RBDC Director of Business Development Ryon Brewer says these skills are especially helpful to students when they attend interviews for jobs.

“That’s one of the exciting things about the RBDC,” Brewer said. “It gives students real world experience in real projects with real project teams, and they are able to put that on résumés.”

According to Brewer, of the students who participated in RBDC projects within the last 3 years, 64 percent said that working with the RBDC was helpful or very helpful in getting them their next job.

The RBDC projects sometimes require enough work to qualify for internship credit, and some faculty on campus have worked RBDC projects into their curriculum.

“There’s a lot of credit-bearing experiences that happen here, inside the curriculum of some faculty and also some internships,” Fay said, “But at the bare minimum, it’s just a good way to gain some good muscles that help you develop skills that make you hirable—that make you know how to do some things outside of a class project.”

In 2021 alone, nearly 1,200 BYU-Idaho students participated in an RBDC project, an increase over 1,054 students in 2020. “The RBDC just stepped up and said, ‘Look, we can do remote projects, and we can still do them for companies from all over the United States.’ And so, some students that had an internship fall through due to the pandemic used the RBDC for a remote internship and still fulfilled internship credit,” Fay said.

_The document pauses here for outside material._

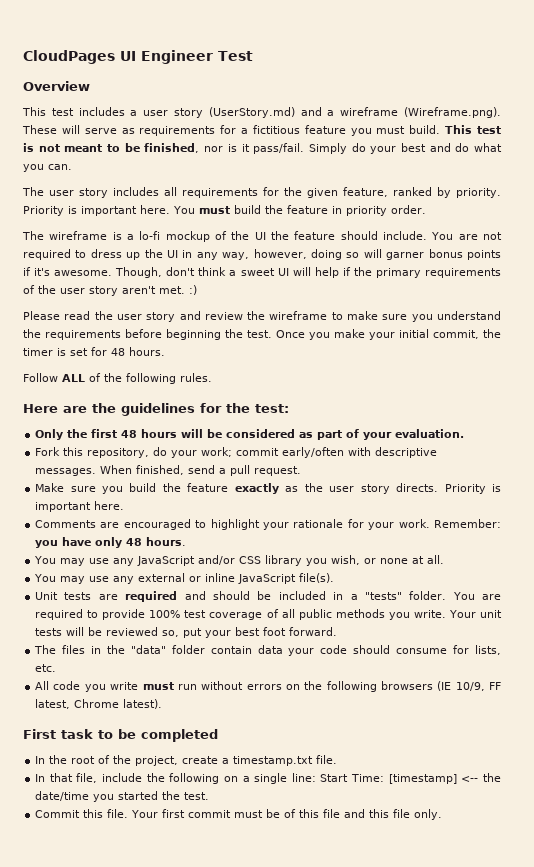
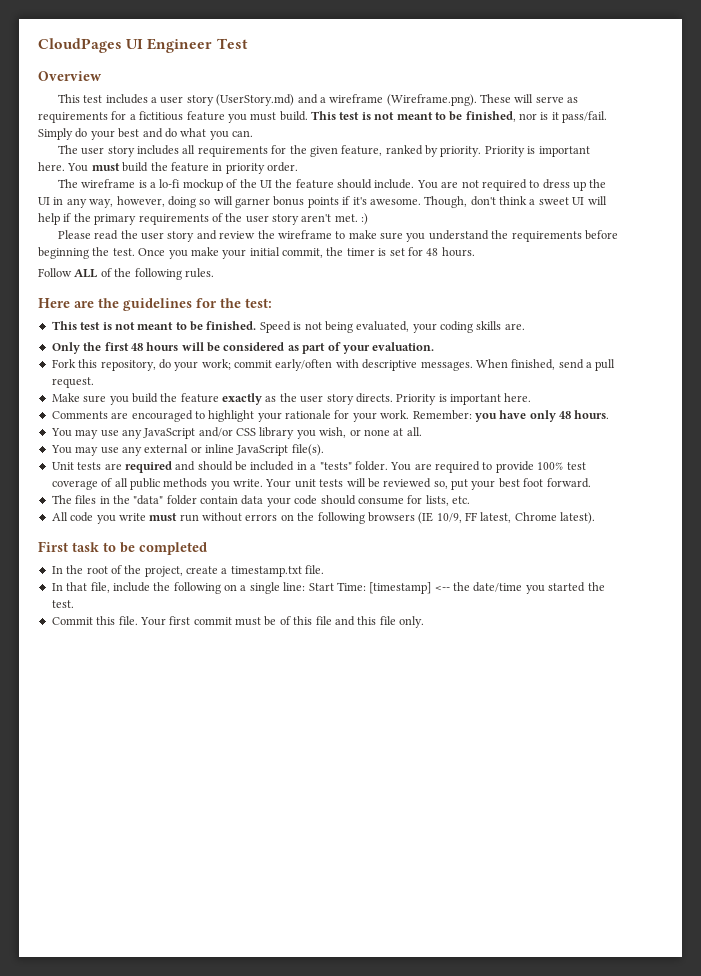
(289, 408) none -> [51,321,525,333] // This test is not meant to be finished. Speed is not being evaluated, your coding skills are.

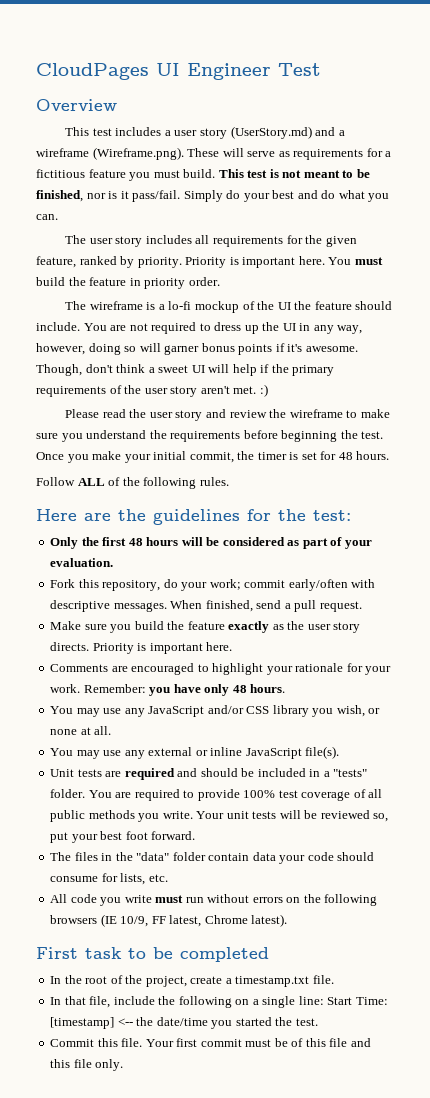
[51,321,525,333] // This test is not meant to be finished. Speed is not being evaluated, your coding skills are. -> (351, 515) none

As faculty members have incorporated the RBDC in their curriculum and encouraged students to participate more, an increased number of students have had the opportunity to experience these learning projects.

“It looks great because students can put their name on a résumé item that says I did a project for the City of Ammon. I did this project for the INL or for Emerson or for Hitachi,” Fay said.

Helping students get involved with the RBDC doesn’t have to be a lot of work for faculty members.

“A lot of faculty members know of the co-curricular programs that we have,” Brewer said. “But that’s only a part of what we do. All that faculty really need to do is make students aware and send them our way. And then we can take it from there.”

The RBDC started in 2014 after two similar programs, the Eastern Idaho Entrepreneurial Center and SIRI (a research institute), combined efforts and became the Research and Business Development Center.